EXERCISE BRIEF. Make an exact copy of the listing underneath, skipping each picture.

DATA FOR ANALYSIS.

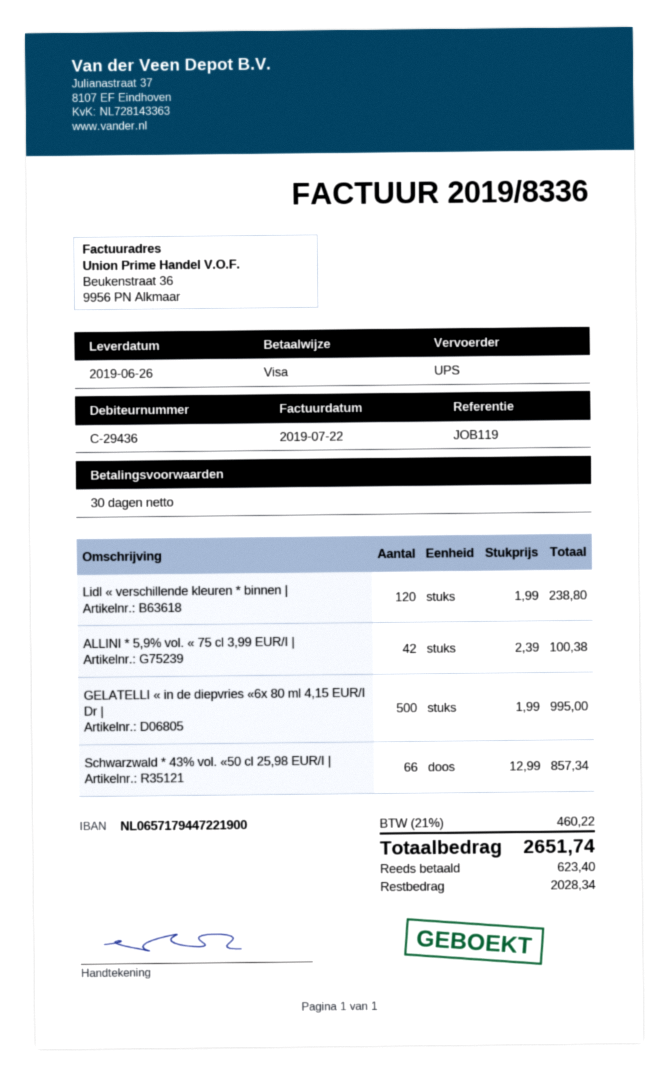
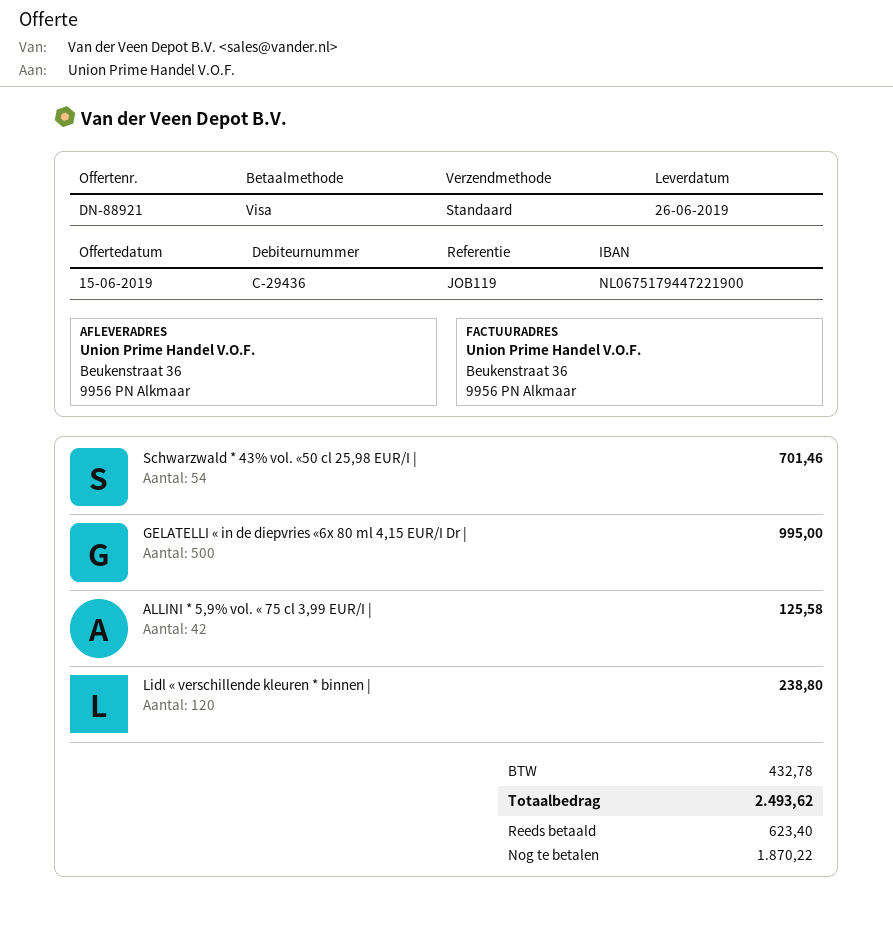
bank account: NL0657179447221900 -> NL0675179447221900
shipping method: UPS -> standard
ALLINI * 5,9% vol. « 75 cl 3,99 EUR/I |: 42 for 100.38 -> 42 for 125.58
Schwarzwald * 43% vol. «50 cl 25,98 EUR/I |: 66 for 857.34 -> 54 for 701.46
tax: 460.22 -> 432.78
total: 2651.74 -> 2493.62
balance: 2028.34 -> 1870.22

TASK ANSWER.
bank account: NL0657179447221900 -> NL0675179447221900
shipping method: UPS -> standard
ALLINI * 5,9% vol. « 75 cl 3,99 EUR/I |: 42 for 100.38 -> 42 for 125.58
Schwarzwald * 43% vol. «50 cl 25,98 EUR/I |: 66 for 857.34 -> 54 for 701.46
tax: 460.22 -> 432.78
total: 2651.74 -> 2493.62
balance: 2028.34 -> 1870.22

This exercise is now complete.